Brevi cenni sui sistemi alternativi di composizione dei conflitti: l’arbitrato e la conciliazione


Ad analizzare con attenzione[1] perlomeno quello che è il nostro viatico[2] tra quei sistemi di composizione dei conflitti che noi oggi chiamiamo alternativi, riscontriamo che sono stati percepiti, perlomeno sino alla fine dell’Ottocento[3], come complementari al processo e senz’altro coesistenti nell’Ordinamento[4].

L’arbitrato nei secoli è stato addirittura il salvatore delle tradizioni giuridiche ebraiche e romane (ed oggi del processo italiano?).

In epoca longobarda l’editto di Rotari configurava un foro facoltativo per i Latini che dunque si rivolgevano ai tribunali arbitrali romani. Lo stesso possiamo dire dei tribunali rabbinici in epoca romana: senza la loro presenza il diritto ebraico sarebbe sparito in quanto con Giustiniano (429 d.C.) venne abolita anche la giurisdizione ebraica in materia religiosa.

L’arbitrato è polivalente tanto che nel Medioevo è stato utilizzato anche per operazioni non necessariamente compositive dei conflitti, come la determinazione dei confini degli immobili pubblici[5], ovvero delle pubbliche vie[6], o ancora per stabilire il regime delle acque[7] o infine quando si trattasse di fare una stima dei beni pubblici[8].

Per alcuni secoli in arbitrato sono transitate obbligatoriamente le questioni e controversie familiari[9] e sino alla metà dell’Ottocento anche l’ambito societario era per lo più oggetto di arbitrato forzoso.

Il conciliatore del Regno delle Due Sicilie teneva di norma due registri: uno per le  conciliazioni e i compromessi che redigeva egli stesso e l’altro per i giudizi[10].

Unitamente al conciliatore del 1865 poteva inoltre, al pari di qualsiasi cittadino, svolgere la funzione arbitrale che peraltro rivestivano abitualmente ed inappellabilmente per le questioni di modica entità.

Prima di loro ad Atene nel periodo classico alcuni giudici, i Dieteti pubblici, svolgevano funzioni sia di arbitrato, sia di conciliazione obbligatoria: si trattava di figure analoghe ai nostri giudici di pace.

Emerge inoltre sin dalle origini il fatto che il giudizio fosse comunque visto come un’estrema ratio.

Gli Ateniesi dell’età classica[11] non gradivano in generale che si litigasse senza fondati motivi: così veniva imposto il versamento di una cauzione che andava persa se la lite era immotivata e pure di una multa di 1000 dramme che veniva elevata a chi abbandonasse un pubblico processo o non ricevesse in esso almeno un quinto dei voti favorevoli[12].

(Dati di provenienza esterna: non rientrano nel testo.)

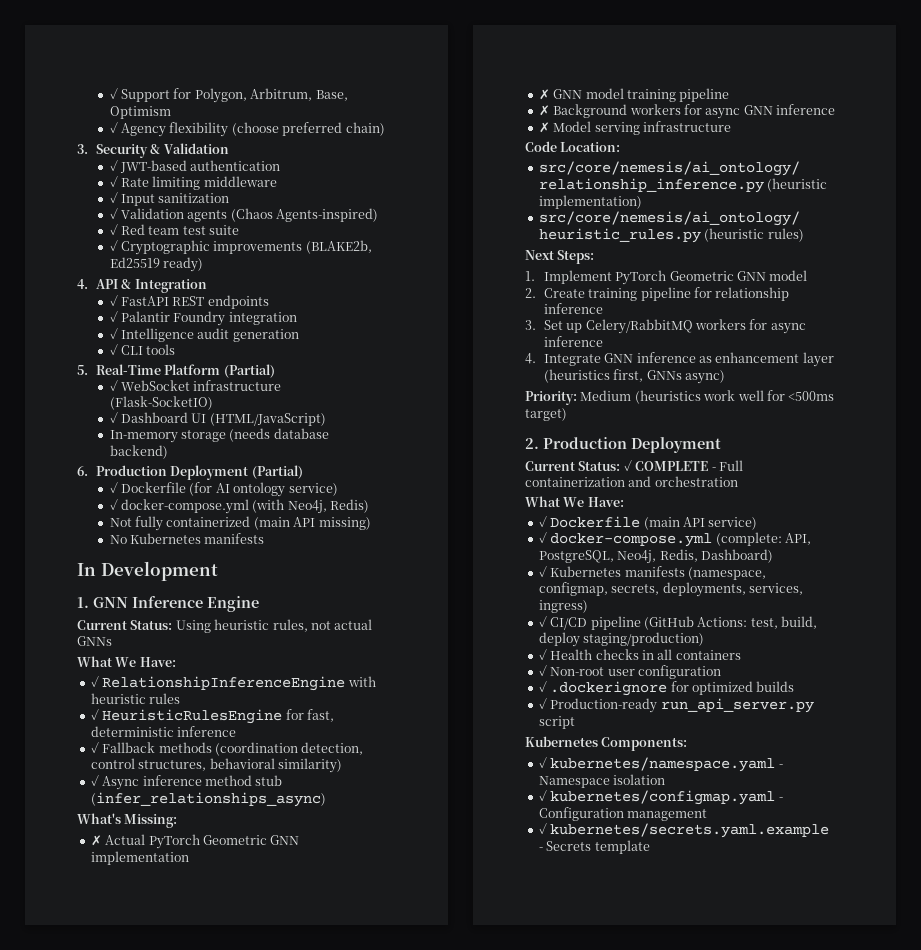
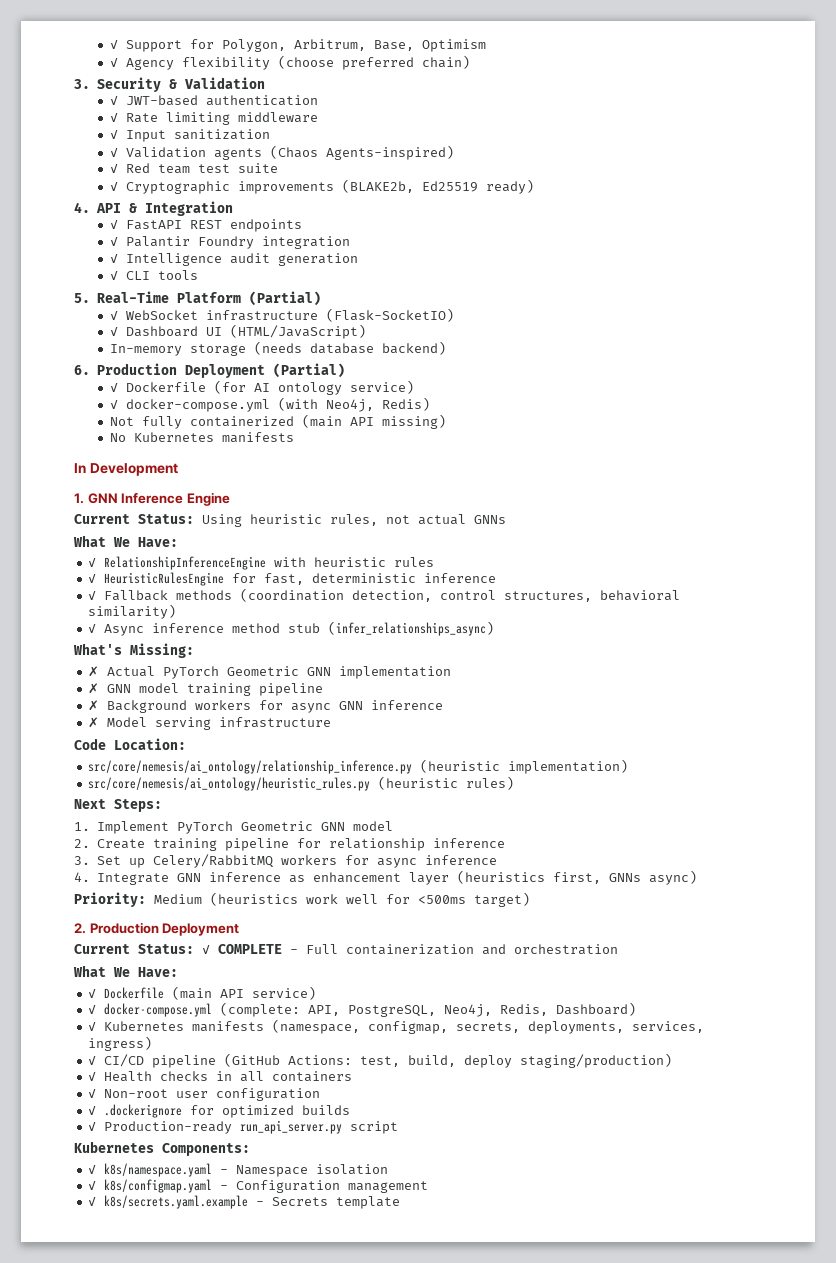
- ✓ kubernetes/namespace.yaml - Namespace isolation
+ ✓ k8s/namespace.yaml - Namespace isolation
- ✓ kubernetes/configmap.yaml - Configuration management
+ ✓ k8s/configmap.yaml - Configuration management
- ✓ kubernetes/secrets.yaml.example - Secrets template
+ ✓ k8s/secrets.yaml.example - Secrets template

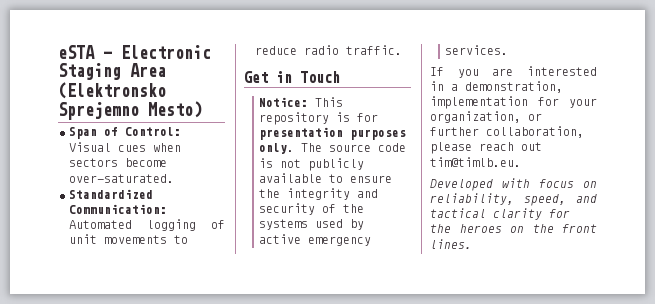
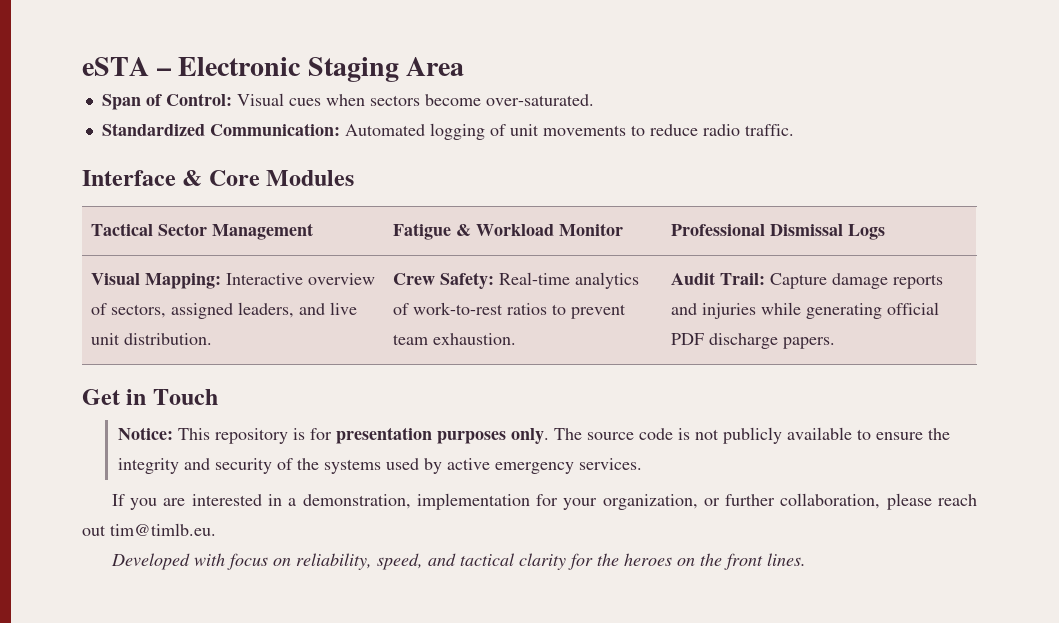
- eSTA – Electronic Staging Area (Elektronsko Sprejemno Mesto)
+ eSTA – Electronic Staging Area
+ Interface & Core Modules
+ Tactical Sector Management | Fatigue & Workload Monitor | Professional Dismissal Logs
+ Visual Mapping: Interactive overview of sectors, assigned leaders, and live unit distribution. | Crew Safety: Real-time analytics of work-to-rest ratios to prevent team exhaustion. | Audit Trail: Capture damage reports and injuries while generating official PDF discharge papers.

Le XII tavole dopo avere sancito tra i litiganti la validità dell’”accordo per via”, precisavano che solo nel caso in cui esso non si fosse raggiunto, ambedue le parti potevano comparire nel foro o nel comizio[13]per perorare la loro causa, ed il praetor conosceva della causa prima di mezzogiorno[14].

Ciò riposava sulla considerazione che conciliare i propri interessi appare meno costoso che accertare chi abbia ragione; e accertare la ragione od il torto è più conveniente che stabilire chi sia il più forte.

I popoli antichi ne erano ben consci. Se ne accorsero anche i cosiddetti barbari ed in particolare i Longobardi che peraltro estesero la loro legislazione a buona parte dell’Europa. Dopo secoli nei quali si diedero, come peraltro i Greci sino alla legislazione di Dracone, come regola prevalente la faida, ossia la vendetta, decisero di introdurre per legge[15]la prova di Dio e quindi un sistema processuale molto energico per stabilire il torto e la ragione, ma pure l’accomodamento pecuniario (pacificatio faidae) che peraltro consentiva all’erario di avere certe entrate e quindi coniugava l’interesse del singolo ad essere risarcito con quello della Corona[16].

Se ne rese perfettamente conto anche Carlo Magno che non si può dire non avesse un forte senso della giustizia. Lo possiamo ad esempio ricavare da un decreto che emise nell’811:“Se i Conti non fecero giustizia nell’ambito del loro ministero, allora un nostro Misso abbia cura della causa per conto nostro, sino a quando non sia stata fatta giustizia. E se un Vassallo nostro non fece giustizia, allora i Conti, e il nostro Misso siedano nella stessa casa, a loro spese, e rendano giustizia a tutti” (II. 52.2.)[17].

Tuttavia l’imperatore sentì la necessità in primo luogo di controllare personalmente coloro che non accettavano una composizione bonaria o che si rifiutavano di pagarne il prezzo: “Se qualcuno non volle accettare il prezzo della faida[18], sia trasmesso a noi, e noi lo indirizzeremo, di modo che sia fatto il minimo danno. Allo stesso modo se qualcuno non volle pagare il prezzo della faida, né quindi fare giustizia, allora che sia trasmesso a noi, e noi lo manderemo in un certo luogo, in modo che il danno non cresca” (I. 37.1)[19].

Arbitrato e conciliazione possiedono radici antichissime[20].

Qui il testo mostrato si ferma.